== Assignment ==
When you output the entries, begin with the first line and end with the line containing "moved up: Пенсионерам", keeping each line exactly as it is.

⁂

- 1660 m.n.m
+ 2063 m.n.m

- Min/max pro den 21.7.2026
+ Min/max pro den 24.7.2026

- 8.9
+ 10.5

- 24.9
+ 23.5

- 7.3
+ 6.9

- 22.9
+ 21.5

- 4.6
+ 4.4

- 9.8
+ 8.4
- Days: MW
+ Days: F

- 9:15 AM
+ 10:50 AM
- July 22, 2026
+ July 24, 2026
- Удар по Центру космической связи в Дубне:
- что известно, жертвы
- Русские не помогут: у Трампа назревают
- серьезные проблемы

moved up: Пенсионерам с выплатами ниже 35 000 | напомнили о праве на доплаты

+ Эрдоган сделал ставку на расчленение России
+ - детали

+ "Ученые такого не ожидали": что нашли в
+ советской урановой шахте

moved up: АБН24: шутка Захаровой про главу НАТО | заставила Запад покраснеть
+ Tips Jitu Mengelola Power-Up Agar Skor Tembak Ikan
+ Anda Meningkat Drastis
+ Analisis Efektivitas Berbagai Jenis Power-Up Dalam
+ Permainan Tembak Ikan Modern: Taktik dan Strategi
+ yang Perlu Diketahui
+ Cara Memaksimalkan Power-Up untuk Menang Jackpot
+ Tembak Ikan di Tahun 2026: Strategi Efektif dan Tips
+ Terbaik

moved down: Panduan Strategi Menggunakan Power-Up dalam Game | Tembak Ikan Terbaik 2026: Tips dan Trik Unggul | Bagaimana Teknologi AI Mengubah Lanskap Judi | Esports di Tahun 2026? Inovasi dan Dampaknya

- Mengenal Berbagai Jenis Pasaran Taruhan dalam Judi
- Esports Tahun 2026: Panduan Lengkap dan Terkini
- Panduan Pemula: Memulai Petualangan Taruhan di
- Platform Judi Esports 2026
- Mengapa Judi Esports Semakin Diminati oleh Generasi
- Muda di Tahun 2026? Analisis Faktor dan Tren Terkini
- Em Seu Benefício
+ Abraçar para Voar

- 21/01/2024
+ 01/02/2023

⁂

== Answer for the task ==
- 1660 m.n.m
+ 2063 m.n.m

- Min/max pro den 21.7.2026
+ Min/max pro den 24.7.2026

- 8.9
+ 10.5

- 24.9
+ 23.5

- 7.3
+ 6.9

- 22.9
+ 21.5

- 4.6
+ 4.4

- 9.8
+ 8.4
- Days: MW
+ Days: F

- 9:15 AM
+ 10:50 AM
- July 22, 2026
+ July 24, 2026
- Удар по Центру космической связи в Дубне:
- что известно, жертвы
- Русские не помогут: у Трампа назревают
- серьезные проблемы

moved up: Пенсионерам с выплатами ниже 35 000 | напомнили о праве на доплаты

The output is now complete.